The album's title and content refers primarily to frontman Peter Steele's dissatisfied life outlook and experiences with mental illness at the time of writing and production, with lyrics concerning relationship problems and the illness and death of his parents.

The album reached No. 39 on the US Billboard 200 chart, selling 27,000 copies in its first week, and received positive reviews from music critics, who noted a more melodic sound in comparison to previous records. "I Don't Wanna Be Me" was released as a promotional single, for which a music video was produced.

== Recording ==

Life Is Killing Me was recorded at Systems Two Recording Studio in Brooklyn, New York.

Vocalist and bassist Peter Steele used a custom Fernandes Tremor bass guitar for the recording of the album, an instrument which was built to his exact specifications under his sponsorship with the company.

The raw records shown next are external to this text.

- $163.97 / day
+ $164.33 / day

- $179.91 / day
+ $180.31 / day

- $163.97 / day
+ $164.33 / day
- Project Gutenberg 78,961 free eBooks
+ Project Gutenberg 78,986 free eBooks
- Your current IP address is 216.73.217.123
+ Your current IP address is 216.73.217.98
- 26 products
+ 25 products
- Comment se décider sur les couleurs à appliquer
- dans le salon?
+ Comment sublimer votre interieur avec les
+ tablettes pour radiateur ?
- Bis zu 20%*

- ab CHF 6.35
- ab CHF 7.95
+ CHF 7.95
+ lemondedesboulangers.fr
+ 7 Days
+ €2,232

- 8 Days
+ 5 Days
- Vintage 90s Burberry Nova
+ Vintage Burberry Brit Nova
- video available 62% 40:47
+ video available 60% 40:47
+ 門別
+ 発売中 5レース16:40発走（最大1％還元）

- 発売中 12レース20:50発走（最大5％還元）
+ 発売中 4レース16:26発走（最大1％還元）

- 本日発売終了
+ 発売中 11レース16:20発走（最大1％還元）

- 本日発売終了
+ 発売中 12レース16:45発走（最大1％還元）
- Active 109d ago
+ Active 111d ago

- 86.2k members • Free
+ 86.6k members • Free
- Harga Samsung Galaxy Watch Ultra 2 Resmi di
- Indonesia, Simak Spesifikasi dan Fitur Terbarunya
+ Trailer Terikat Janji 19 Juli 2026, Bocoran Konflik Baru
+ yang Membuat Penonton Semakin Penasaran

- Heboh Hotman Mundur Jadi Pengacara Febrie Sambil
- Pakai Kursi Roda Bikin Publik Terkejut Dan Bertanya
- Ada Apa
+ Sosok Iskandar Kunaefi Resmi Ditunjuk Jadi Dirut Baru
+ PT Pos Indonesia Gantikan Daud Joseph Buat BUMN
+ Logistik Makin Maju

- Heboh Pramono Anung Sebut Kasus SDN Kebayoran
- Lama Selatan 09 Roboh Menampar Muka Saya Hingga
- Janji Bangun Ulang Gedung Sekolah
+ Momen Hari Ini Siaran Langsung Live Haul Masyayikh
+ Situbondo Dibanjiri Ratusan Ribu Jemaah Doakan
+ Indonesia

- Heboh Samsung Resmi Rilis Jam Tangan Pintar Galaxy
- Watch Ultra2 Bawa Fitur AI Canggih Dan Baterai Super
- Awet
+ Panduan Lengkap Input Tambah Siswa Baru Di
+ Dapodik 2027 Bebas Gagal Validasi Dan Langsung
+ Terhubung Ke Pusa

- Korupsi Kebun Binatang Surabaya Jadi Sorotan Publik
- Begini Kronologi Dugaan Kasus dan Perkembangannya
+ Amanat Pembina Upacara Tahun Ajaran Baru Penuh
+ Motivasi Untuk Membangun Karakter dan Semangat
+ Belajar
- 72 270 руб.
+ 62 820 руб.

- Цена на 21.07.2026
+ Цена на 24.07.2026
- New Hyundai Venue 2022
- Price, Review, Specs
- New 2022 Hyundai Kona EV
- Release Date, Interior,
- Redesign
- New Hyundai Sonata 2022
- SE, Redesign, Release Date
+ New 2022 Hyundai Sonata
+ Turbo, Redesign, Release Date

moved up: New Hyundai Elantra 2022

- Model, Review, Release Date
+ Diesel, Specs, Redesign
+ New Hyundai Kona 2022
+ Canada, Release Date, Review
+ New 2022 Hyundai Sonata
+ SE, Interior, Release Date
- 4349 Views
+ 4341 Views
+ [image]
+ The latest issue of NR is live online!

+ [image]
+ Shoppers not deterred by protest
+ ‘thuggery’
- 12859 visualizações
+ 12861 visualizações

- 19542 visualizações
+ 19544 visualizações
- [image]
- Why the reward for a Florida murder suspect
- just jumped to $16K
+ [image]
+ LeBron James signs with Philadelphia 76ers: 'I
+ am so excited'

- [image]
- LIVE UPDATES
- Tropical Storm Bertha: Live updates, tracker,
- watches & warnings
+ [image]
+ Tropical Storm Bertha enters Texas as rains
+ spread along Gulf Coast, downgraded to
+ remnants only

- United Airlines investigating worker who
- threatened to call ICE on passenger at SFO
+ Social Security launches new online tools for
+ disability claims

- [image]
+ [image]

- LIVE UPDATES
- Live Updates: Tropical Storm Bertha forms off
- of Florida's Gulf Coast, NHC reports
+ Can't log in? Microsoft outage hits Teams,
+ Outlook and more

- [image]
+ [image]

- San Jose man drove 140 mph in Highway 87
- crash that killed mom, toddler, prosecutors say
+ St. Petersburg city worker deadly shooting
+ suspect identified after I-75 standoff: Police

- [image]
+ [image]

This is the last album by the band to make use of a drum machine and contained no live drums, which had previously been used on October Rust and World Coming Down; the band's next and final studio album, Dead Again, would feature live drums again.

== Content ==

Describing the inspiration behind the title and theme of the record, Steele responded in an interview: "I guess I am going through some sort of midlife crisis being 41 years old now. And all the things I took for granted, my health, my life, people I love dying, people I loved walking away. I was with a girlfriend for 10 years but she left. It is like my dreams are dead." The album's title was originally going to be The Dream Is Dead.

The album contains a cover of the song "Angry Inch" from the off-Broadway musical Hedwig and the Angry Inch. The track "Thir13teen" is a cover of music featured in the TV show The Munsters.

=== Lyrical themes ===

Billboard described the record's lyrical themes as "infidelity, death and depression".

"Todd's Ship Gods (Above All Things)" was written by Steele about his father.

"I Like Goils" is described by Steele as "poking fun at PC" (political correctness), with lyrics centered on Steele's frustration with having homosexual men make sexual advances towards him following his 1995 Playgirl photoshoot. At the time of posing for the magazine, Steele was unaware of the primary demographic of the readership, and several unwanted advances from men had followed.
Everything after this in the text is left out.